Less known Solaris Features: Remote Mirror with AVS - Part 1: Introduction

Solaris was designed with commercial customers in mind. Thus this operating environment has some capabilities that are somewhat useless for the soho user, but absolutly essential for enterprise users. One of this capabilities is remote replication of disk volumes. Imagine the following situation. You have a database and a filesystem for a central application of your company. The filesystem stores binary objects (for example images or something like that). The application is so important for your company, that you plan to build a replicated site. And now your problems start.
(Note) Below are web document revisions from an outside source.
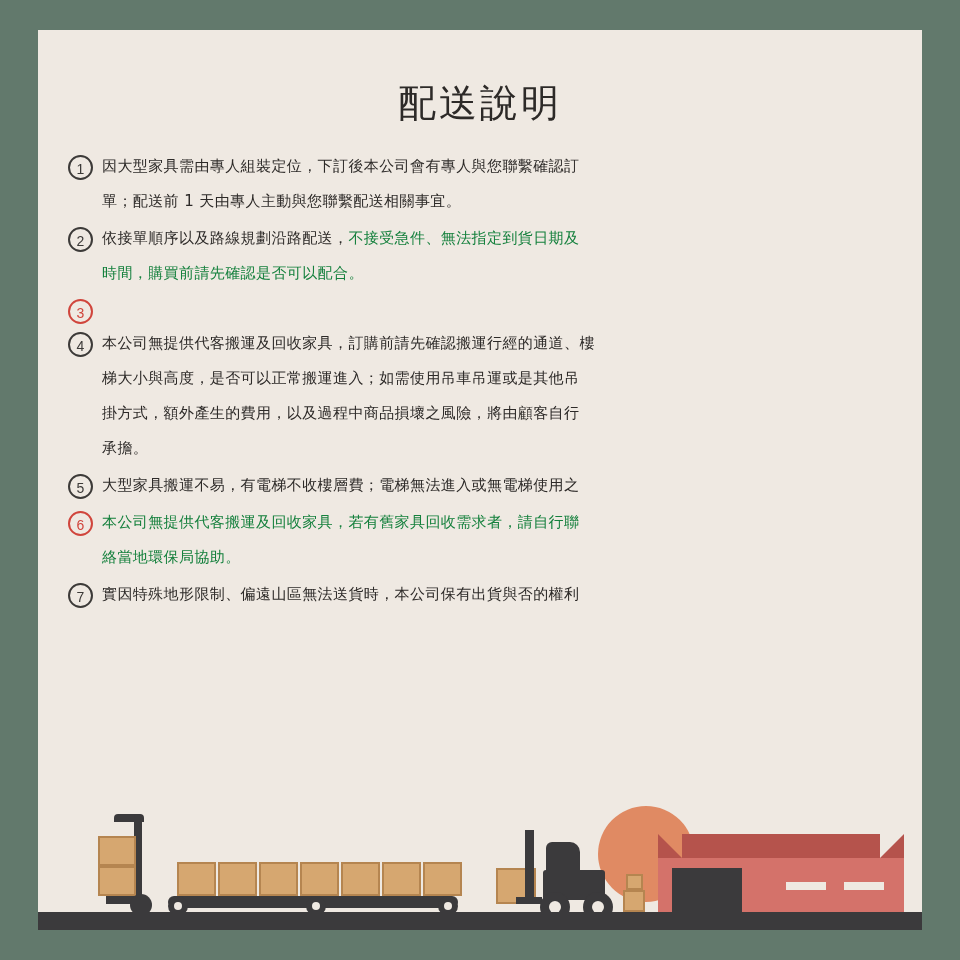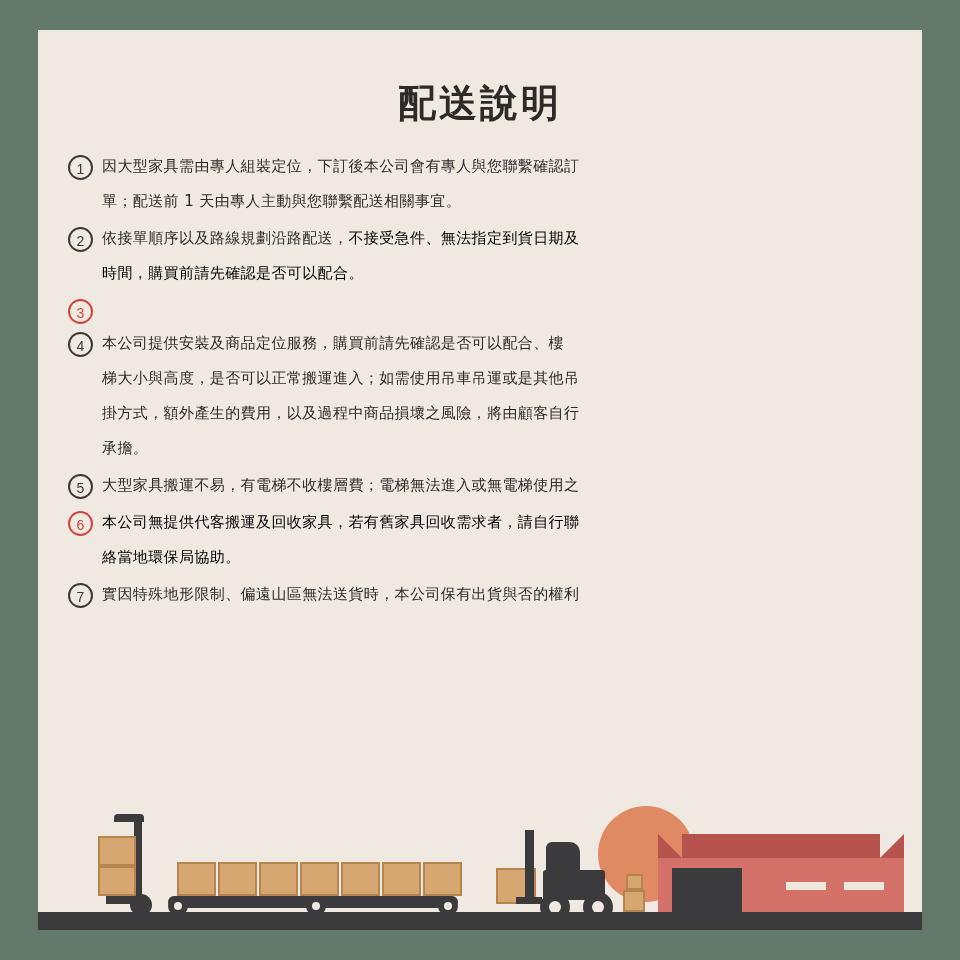--- a/index.html
+++ b/index.html
@@ -18,21 +18,21 @@
     left: 38px;
     top: 30px;
     width: 884px;
     height: 900px;
     background: #efe9e2;
     overflow: hidden;
   }
   .title {
     text-align: center;
     font-size: 38px;
-    font-weight: bold;
+    font-weight: normal;
     color: #2d2a28;
     letter-spacing: 3px;
     margin-top: 48px;
     margin-bottom: 20px;
   }
   .list {
     padding: 0 28px 0 30px;
   }
   .item {
     display: flex;
@@ -59,21 +59,21 @@
     color: #d0453c;
   }
   .text {
     font-size: 15px;
     line-height: 35px;
     color: #2d2a28;
     letter-spacing: 0.4px;
     text-align: justify;
   }
   .text .red {
-    color: #000000;
+    color: #15803d;
   }
   
   .scene {
     position: absolute;
     left: 0;
     bottom: 0;
     width: 884px;
     height: 140px;
   }
   .ground {
@@ -314,21 +314,21 @@
           <div><span>依接單順序以及路線規劃沿路配送，</span><span class="red">不接受急件、無法指定到貨日期及</span></div>
           <div><span class="red">時間，購買前請先確認是否可以配合。</span></div>
         </div>
       </div>
       <div class="item">
         <div class="num red">3</div>
       </div>
       <div class="item">
         <div class="num">4</div>
         <div class="text">
-          <div><span>本公司提供安裝及商品定位服務，購買前請先確認是否可以配合、樓</span></div>
+          <div><span>本公司無提供代客搬運及回收家具，訂購前請先確認搬運行經的通道、樓</span></div>
           <div><span>梯大小與高度，是否可以正常搬運進入；如需使用吊車吊運或是其他吊</span></div>
           <div><span>掛方式，額外產生的費用，以及過程中商品損壞之風險，將由顧客自行</span></div>
           <div><span>承擔。</span></div>
         </div>
       </div>
       <div class="item">
         <div class="num">5</div>
         <div class="text">
           <div><span>大型家具搬運不易，有電梯不收樓層費；電梯無法進入或無電梯使用之</span></div>
         </div>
Replicating a database is fairly easy. Most databases have some functionality to do a master/replica replication. Filesystems are a little bit harder. Of course you can use rsync, but whats with the data you wrote after the last rsync run and the failure of your main system. And how do you keep the database and the filesystem consistent? The Solaris operating environment has a feature to solve this problem. It´s called Availability Suite (in short AVS). It´s a rather old feature, but i would call it a matured feature. The first versions of the tool wasn´t really enterprise ready and this led to some rude nick names for this feature, but that´s so long ago …. AVS was designed to give the operating environment the capability to replicate a volume to another site independently from the way it´s used. Thus it´s irrelvant, if the volume is used by a filesystem, as a raw device for a database. Well you can even use it to give ZFS the capability to do a synchronous replication (a feature missing today) AVS has a point-in-time-copy feature (something similar to snapshots) as well, but this tutorial will concentrate to the remote mirror capability.